South Africa, and South African anarchism, through West African eyes [1997]

South Africa’s anti-apartheid struggle and unions (both strengths and limitations), and South African anarchism and syndicalism, were mentioned several times in Sam Mbah and IE. Igariwey’s 1997 classic text, African Anarchism: the history of a movement (See Sharp, Tucson, USA). The authors, Nigerian militants, highlighted the South African movement as one of the oldest and most important in Africa (not much was known of the time, at least amongst English-speakers, of the very important currents that had existed in North Africa, or impacts elsewhere in the continent). The 1990s South African movement, in turn, was deeply impressed by the then-1,000 member anarcho-syndicalist Awareness League in Nigeria, of which Mbah and Igariwey were leading lights; the League joined an anarcho-syndicalist international, the International Workers Association, in 1996, a body claiming direct descent from the 1922 “Berlin” international set up after anarchists and syndicalists broke ties with the Communist International / Comintern. Mbah, sadly, passed away from heart problems in late 2014.

From African Anarchism:

Chapter 1: What Is Anarchism?

“Anarchism as a social philosophy, theory of social organization, and social movement is remote to Africa — indeed, almost unknown. It is underdeveloped in Africa as a systematic body of thought, and largely unknown as a revolutionary movement. Be that as it may, anarchism as a way of life is not at all new to Africa, as we shall see. The continent’s earliest contact with European anarchist thought probably did not take place before the second half of the 20th century, with the single exception of South Africa. It is, therefore, to Western thinkers that we must turn for an elucidation of anarchism.
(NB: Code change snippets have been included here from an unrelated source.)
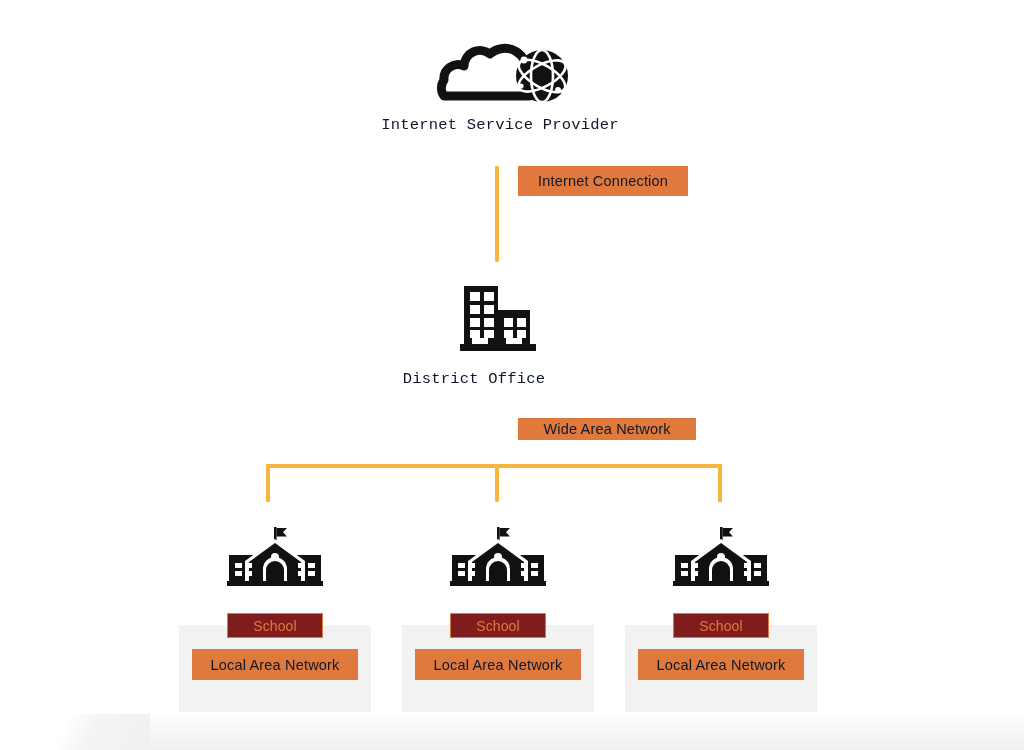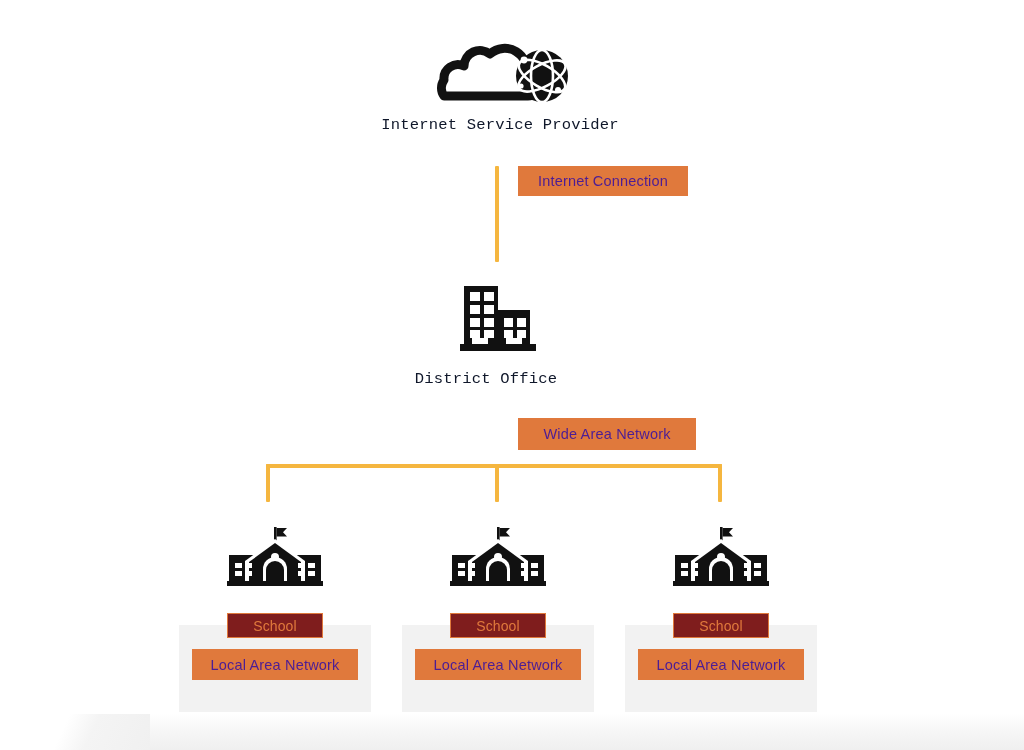"Internet Connection" .badge { color: #4c1d95 -> #0f172a }
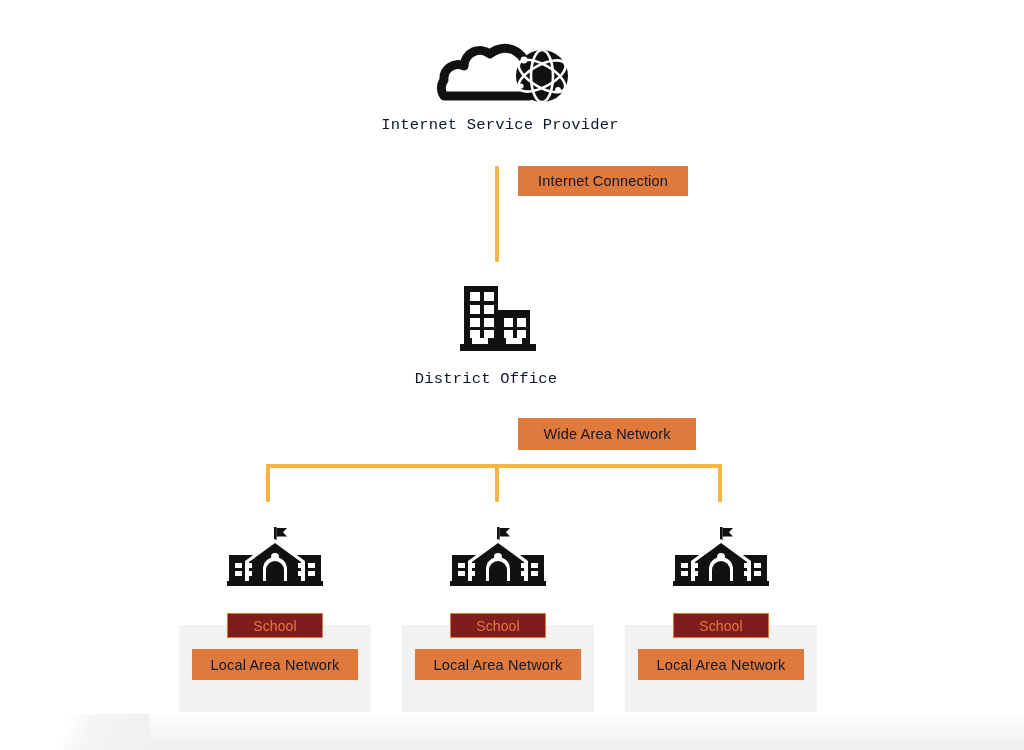"District Office" div.node-label { left: 384px -> 372px }
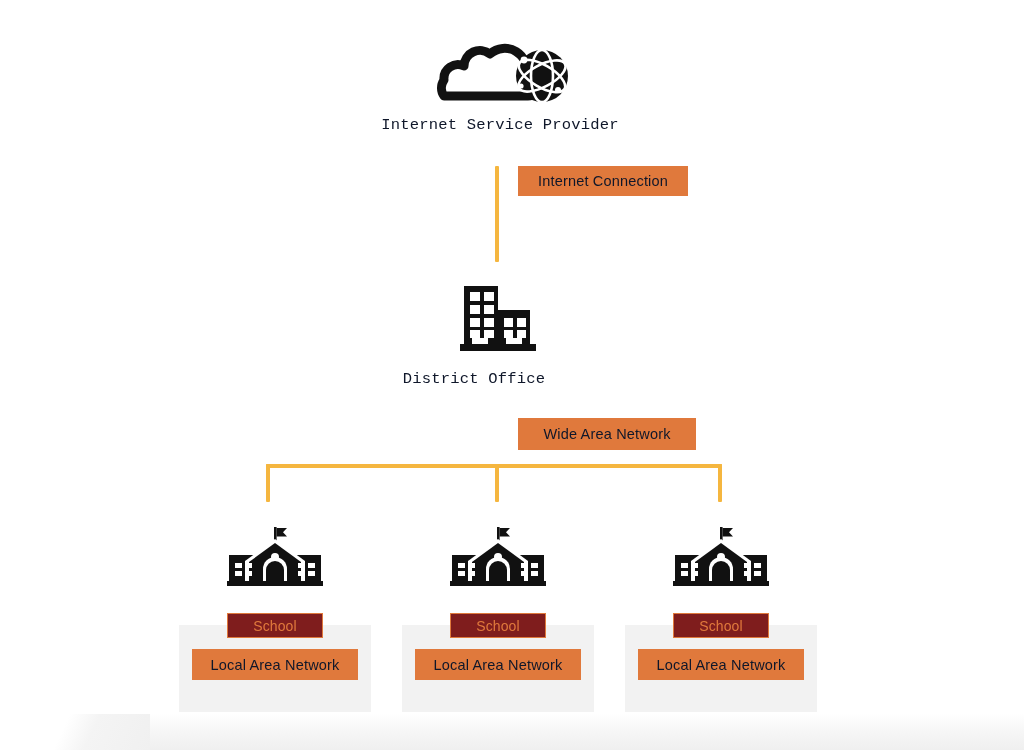"Wide Area Network" div.badge { height: 32px -> 22px }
Anarchism derives not so much from abstract reflections of intellectuals or philosophers as from the objective conditions in which workers and producers find themselves. Though one can find traces of it earlier, anarchism as a revolutionary philosophy arose as part of the worldwide socialist movement in the 19th century….”

Chapter 3: Anarchistic Precedents in Africa

“As for outright anarchist movements, there have existed and still exist anarchist groups in South Africa — notably the Anarchist Revolutionary Movement in Johannesburg, and the Durban-based Angry Brigade [this was apparently one of the incarnations of the Durban anarchist movement that later ended up in the Workers Solidarity Federation and in Zabalaza Books — SAAHSA]. South Africa’s pioneer anarcho-syndicalist organization, however — known as the Industrial Workers of Africa — lasted only from 1915 to 1922. It was modeled along the lines of the IWW (Industrial Workers of the World), and it operated mainly among black workers. It is in South Africa that anarchist currents remain strongest in Africa [1].
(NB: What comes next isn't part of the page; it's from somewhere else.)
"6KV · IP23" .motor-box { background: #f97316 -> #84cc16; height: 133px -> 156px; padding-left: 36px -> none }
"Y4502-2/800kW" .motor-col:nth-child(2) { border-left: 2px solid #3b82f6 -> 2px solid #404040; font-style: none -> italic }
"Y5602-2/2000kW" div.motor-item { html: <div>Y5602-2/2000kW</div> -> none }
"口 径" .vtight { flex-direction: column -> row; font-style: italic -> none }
There is also organized anarchist activity in Nigeria. The Axe, in the 1980s, though basically stillborn, was a leftist coalition with anarchist tendencies. It predated The Awareness League, which has existed since 1990 as a social libertarian and anarchist movement. Anarchist currents also exist in parts of Zimbabwe, Egypt, Ghana, and elsewhere.”

Chapter 4: The Development of Socialism in Africa

“South Africa stands out as one of the countries in Africa in which labor has played a decisive role in the struggle for significant socio-political change. The struggle of the South African working class dates back to the formative years of South Africa — 1910 to 1922 — when labor engaged in bloody battles with the capitalist class. Gary Jewell’s documentation of the conflicts between employers and workers is most instructive. According to Jewell, in the space of a decade the orgy of violence had resulted in a call by the workers for “a red or syndicalist workers’ Republic.”[2] Although these early workers’ revolts were carried out predominantly by white workers, over time some of the strikes began to be initiated by blacks. In 1920, for example, a strike of the Port Elizabeth municipal black workers, organized by Samuel Masabala of the Cape Provincial Native Congress, resulted in the police shooting deaths of 19 workers. This led to a strike in the Rand in which over 40,000 black miners demanded improved career prospects in jobs reserved for whites.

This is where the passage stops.